Despite a modest price rise overall, the housing market picture across the UK remains increasingly mixed, according to surveyors.
The Royal Institution of Chartered Surveyors said that the number of surveyors reporting a price rise in July was 6% in August, up from 1% in July.
RICS said that while there was an uptick in respondents reporting an increase in activity, this picture masked widespread regional disparities.
Sentiment was less positive in prime central London, the wider South East, alongside the North and East Anglia.
In central London 56% more respondents reported a fall in prices – the weakest result since 2008.
However, the latest figures point to solid price growth in many regions, including Northern Ireland, the North West, Scotland, and the South West.
Simon Rubinsohn, RICS Chief Economist, said: “The latest results continue to suggest that the greatest pressure on both prices and activity continues to be felt in prime central London market.
“Although there are some signs that the wider South East is also losing some momentum, anecdotal evidence suggests the impact is very location specific. Meanwhile the numbers for most other parts of the country point to a rather more resilient marketplace.”
Landlords are expected to pull out of the market in the coming year as a result of policy changes designed to curb the buy-to-let market.
RICS said that 61% of surveyors felt landlords would exit the market over the coming year due to changes in stamp duty and mortgage tax relief.
Paul Bagust, RICS global property standards director, said: “The number of landlords exiting the market due to recent policy changes is concerning, especially given house price rises.”
Respondents predict that over the next five years rental growth will outpace that of house prices, averaging 3%, per annum.

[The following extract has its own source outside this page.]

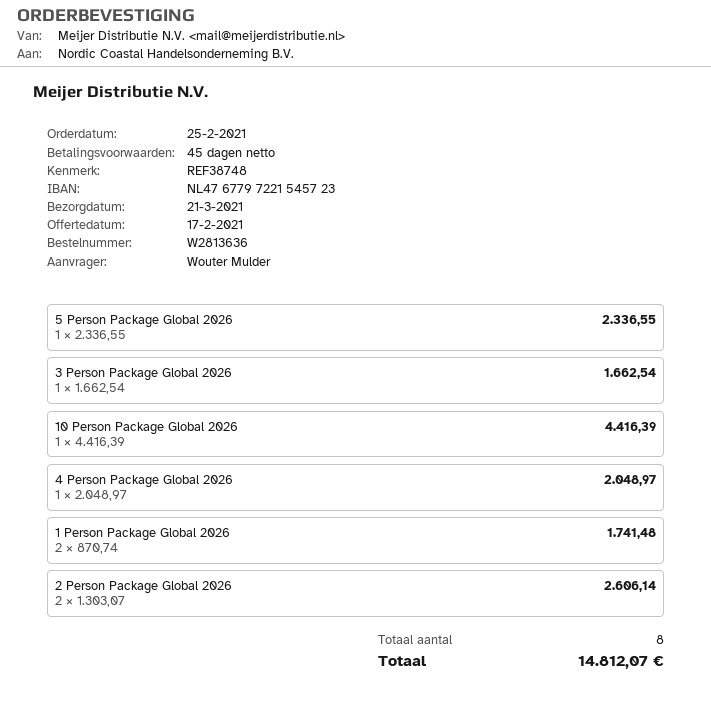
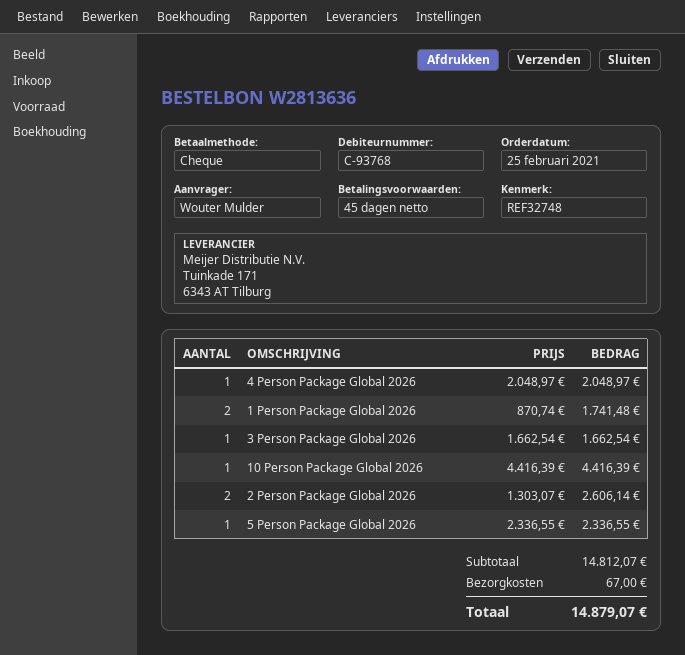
reference: REF38748 -> REF32748
shipping: none -> 67.00
total: 14812.07 -> 14879.07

Over the next 12 months, prime central London remains the only area in which prices expectations are negative.
Buyer enquiries remained broadly flat in August – the ninth straight month this has happened.
Homeowners used to seeing growth of around 8% each year have seen this figure drop to around 5.1% since the EU referendum, according to the Office for National Statistics.
Other measures paint an even worse picture, with Halifax putting the annual growth rate at 2.6%, down from a peak of 10% in March 2016.
Brian Murphy, head of lending at Mortgage Advice Bureau, said: “The mixed picture that we’ve seen emerging over the last few months appears to be continuing, with London and the South East seeing prices coming off the boil – some may say correcting to a more reasonable level.
“Overall, house price growth would seem to be in line with market expectations.
“What’s interesting to note is that many surveyors believe that significant numbers of landlords will exit the market in the coming months.
“If this happens, it could be the change in dynamic required to get more home owners moving, although it’s possible to suggest that it may take some time for the effects of this to have a significant l impact on the market.”